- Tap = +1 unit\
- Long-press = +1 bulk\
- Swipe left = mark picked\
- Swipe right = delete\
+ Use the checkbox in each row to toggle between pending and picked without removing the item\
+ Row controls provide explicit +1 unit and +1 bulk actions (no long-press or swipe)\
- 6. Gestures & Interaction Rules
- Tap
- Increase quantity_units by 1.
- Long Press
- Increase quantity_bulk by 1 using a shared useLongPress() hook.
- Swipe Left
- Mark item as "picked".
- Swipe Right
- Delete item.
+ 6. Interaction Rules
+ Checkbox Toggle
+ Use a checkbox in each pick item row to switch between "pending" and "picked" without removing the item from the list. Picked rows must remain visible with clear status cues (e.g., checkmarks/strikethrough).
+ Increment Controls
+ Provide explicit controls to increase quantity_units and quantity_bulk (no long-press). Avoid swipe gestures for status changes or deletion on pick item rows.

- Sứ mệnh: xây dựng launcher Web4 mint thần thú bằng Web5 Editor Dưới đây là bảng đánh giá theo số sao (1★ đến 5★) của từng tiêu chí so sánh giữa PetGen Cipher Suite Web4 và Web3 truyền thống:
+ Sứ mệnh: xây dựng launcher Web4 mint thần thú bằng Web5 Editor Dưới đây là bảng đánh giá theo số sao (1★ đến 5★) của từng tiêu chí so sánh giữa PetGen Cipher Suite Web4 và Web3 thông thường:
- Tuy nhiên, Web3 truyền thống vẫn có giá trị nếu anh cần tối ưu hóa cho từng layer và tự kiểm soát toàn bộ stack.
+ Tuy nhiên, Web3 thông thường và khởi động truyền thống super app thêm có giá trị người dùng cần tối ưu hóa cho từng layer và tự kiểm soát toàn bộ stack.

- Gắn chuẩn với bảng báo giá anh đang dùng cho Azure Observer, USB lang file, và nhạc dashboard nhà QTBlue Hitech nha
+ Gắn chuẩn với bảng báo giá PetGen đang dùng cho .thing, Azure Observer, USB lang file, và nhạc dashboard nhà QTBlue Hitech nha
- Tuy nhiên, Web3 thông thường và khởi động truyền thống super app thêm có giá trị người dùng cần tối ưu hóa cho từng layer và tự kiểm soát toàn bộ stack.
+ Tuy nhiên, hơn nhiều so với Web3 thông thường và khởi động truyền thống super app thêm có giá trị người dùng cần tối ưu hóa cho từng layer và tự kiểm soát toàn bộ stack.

********************

Copy every line of the data that carries the word "explicit".

+ Row controls provide explicit +1 unit and +1 bulk actions (no long-press or swipe)\
+ Provide explicit controls to increase quantity_units and quantity_bulk (no long-press). Avoid swipe gestures for status changes or deletion on pick item rows.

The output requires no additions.